[Change detection data]
-- -- --

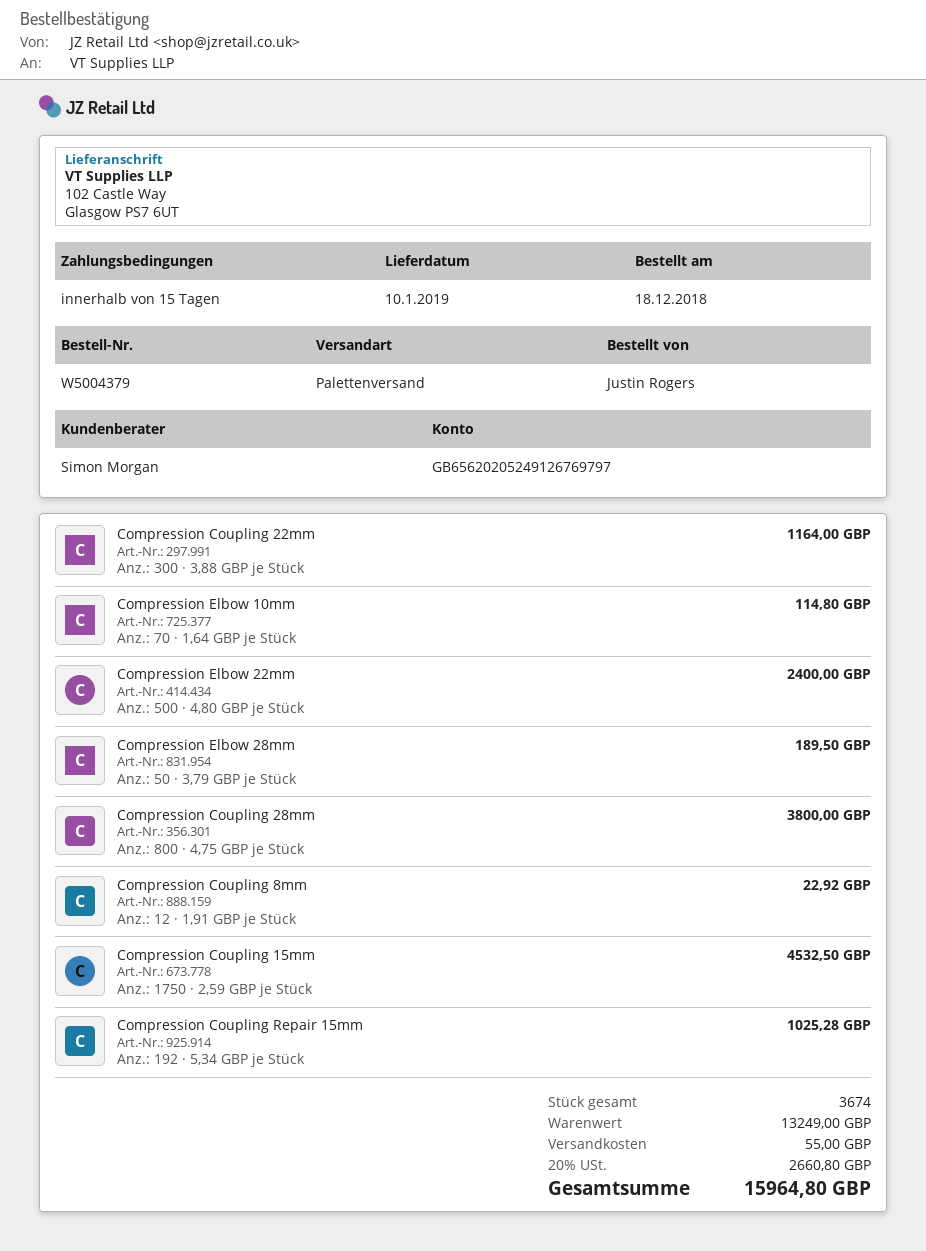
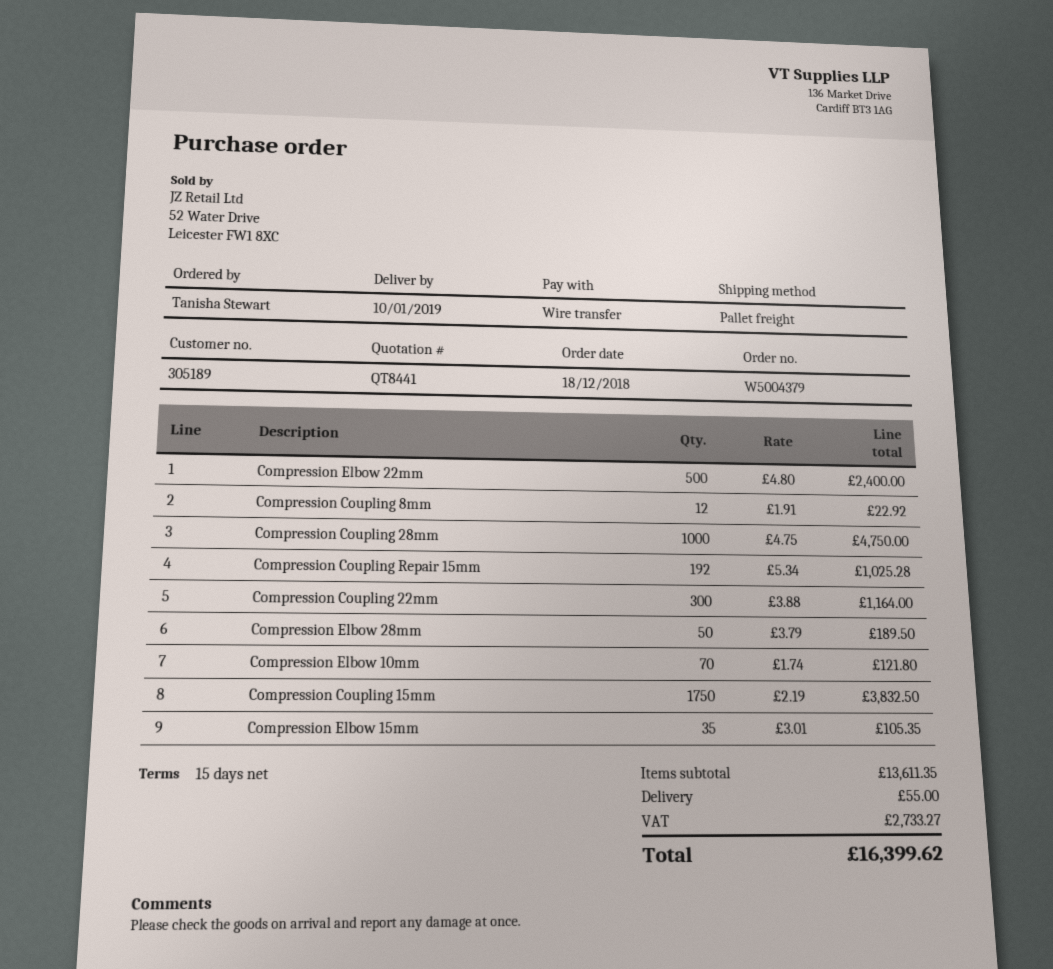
ordered by: Justin Rogers -> Tanisha Stewart
Compression Elbow 10mm: 70 x 1.64 = 114.80 -> 70 x 1.74 = 121.80
Compression Coupling 28mm: 800 x 4.75 = 3800.00 -> 1000 x 4.75 = 4750.00
Compression Coupling 15mm: 1750 x 2.59 = 4532.50 -> 1750 x 2.19 = 3832.50
Compression Elbow 15mm: none -> 35 x 3.01 = 105.35
subtotal: 13249.00 -> 13611.35
tax: 2660.80 -> 2733.27
total: 15964.80 -> 16399.62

-- -- --

## Your assignment
Return each line from the data where the string "Elbow" can be found.

## Answer box
Compression Elbow 10mm: 70 x 1.64 = 114.80 -> 70 x 1.74 = 121.80
Compression Elbow 15mm: none -> 35 x 3.01 = 105.35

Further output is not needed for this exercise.